↓↓↓

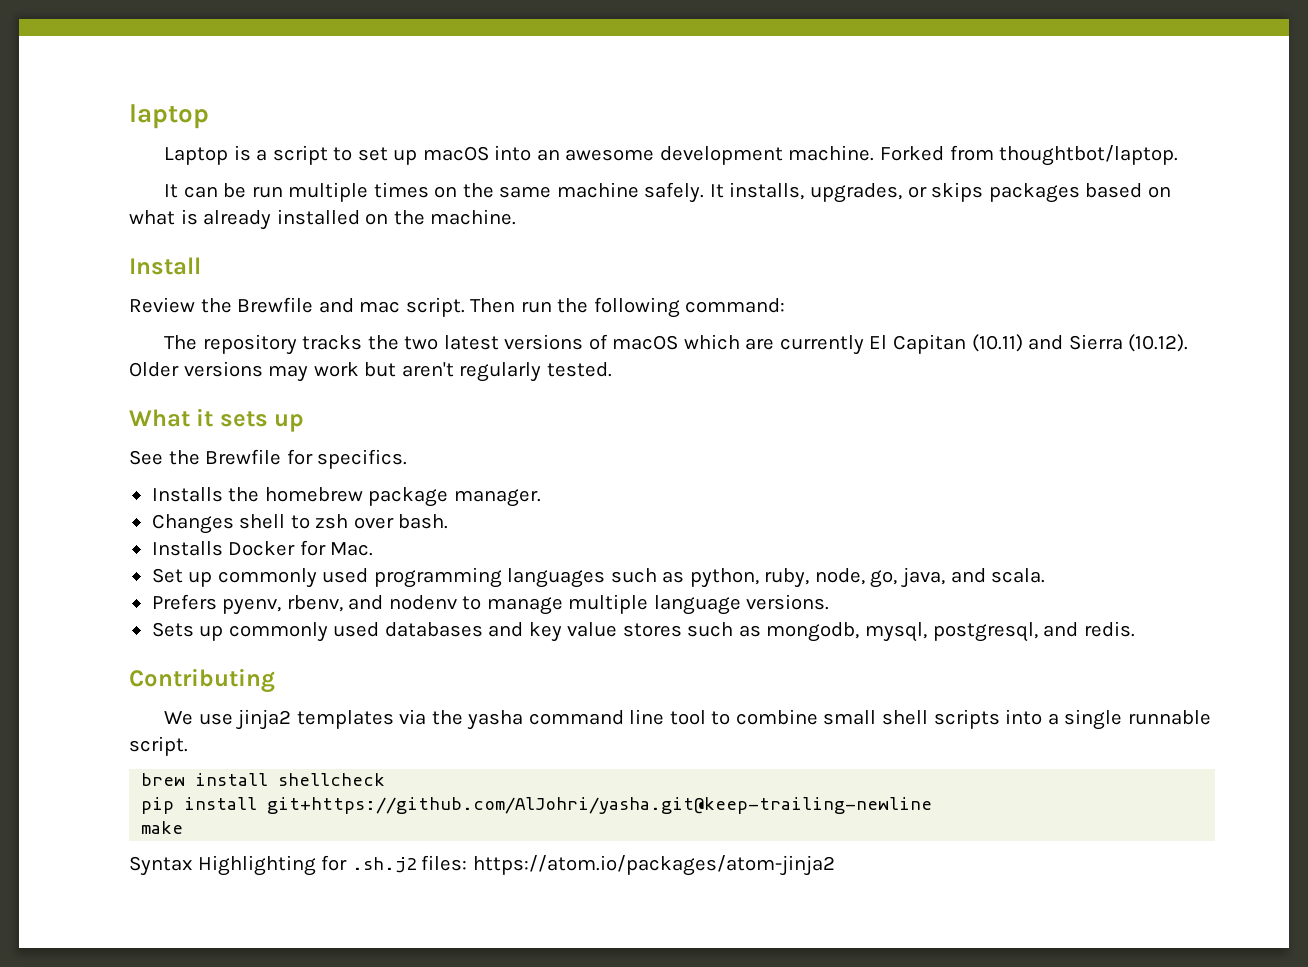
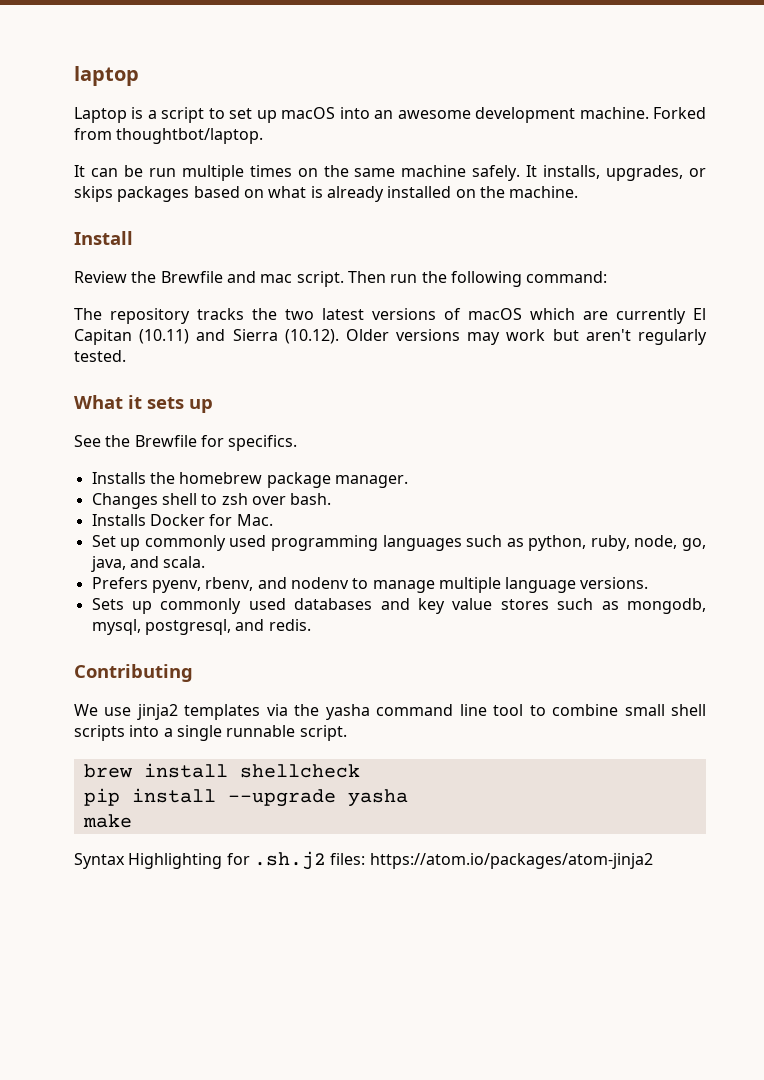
[267,797,933,814] git+https://github.com/AlJohri/yasha.git@keep-trailing-newline -> [227,789,408,807] --upgrade yasha

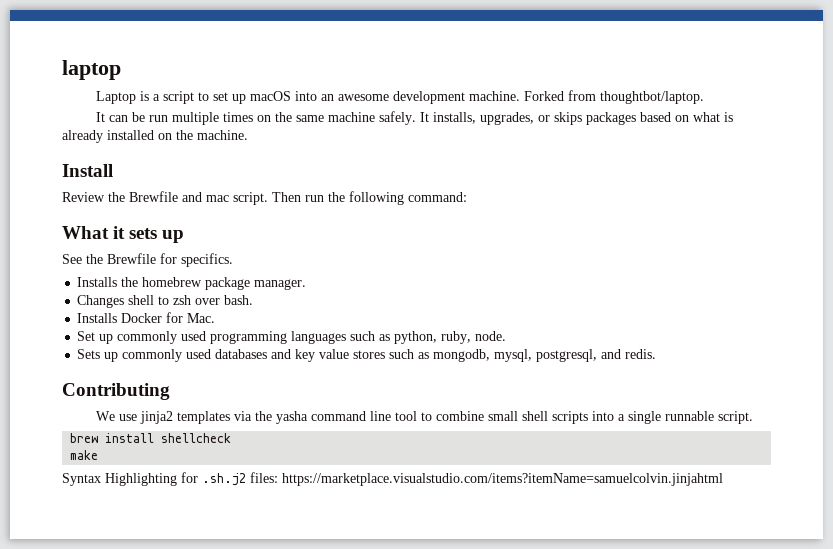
[74,308,706,324] [74,329,707,345] [74,350,126,362] // The repository tracks the two latest versions of macOS which are currently El Capitan (10.11) and Sierra (10.12). Older versions may work but aren't regularly tested. -> (467, 197) none
[634,535,707,551] [90,556,206,572] [91,577,649,593] node, go, java, and scala. // Prefers pyenv, rbenv, and nodenv to manage multiple language versions. -> [475,331,507,341] node.
[83,788,408,807] // pip install --upgrade yasha -> (232, 438) none
[369,853,653,869] https://atom.io/packages/atom-jinja2 -> [282,473,723,486] https://marketplace.visualstudio.com/items?itemName=samuelcolvin.jinjahtml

↑↑↑

EXERCISE INSTRUCTIONS:
Only the lines from the one containing "[83,788,408,807] // pip" through the end of the entries above belong in the answer; repeat them exactly.

SOLUTION:
[83,788,408,807] // pip install --upgrade yasha -> (232, 438) none
[369,853,653,869] https://atom.io/packages/atom-jinja2 -> [282,473,723,486] https://marketplace.visualstudio.com/items?itemName=samuelcolvin.jinjahtml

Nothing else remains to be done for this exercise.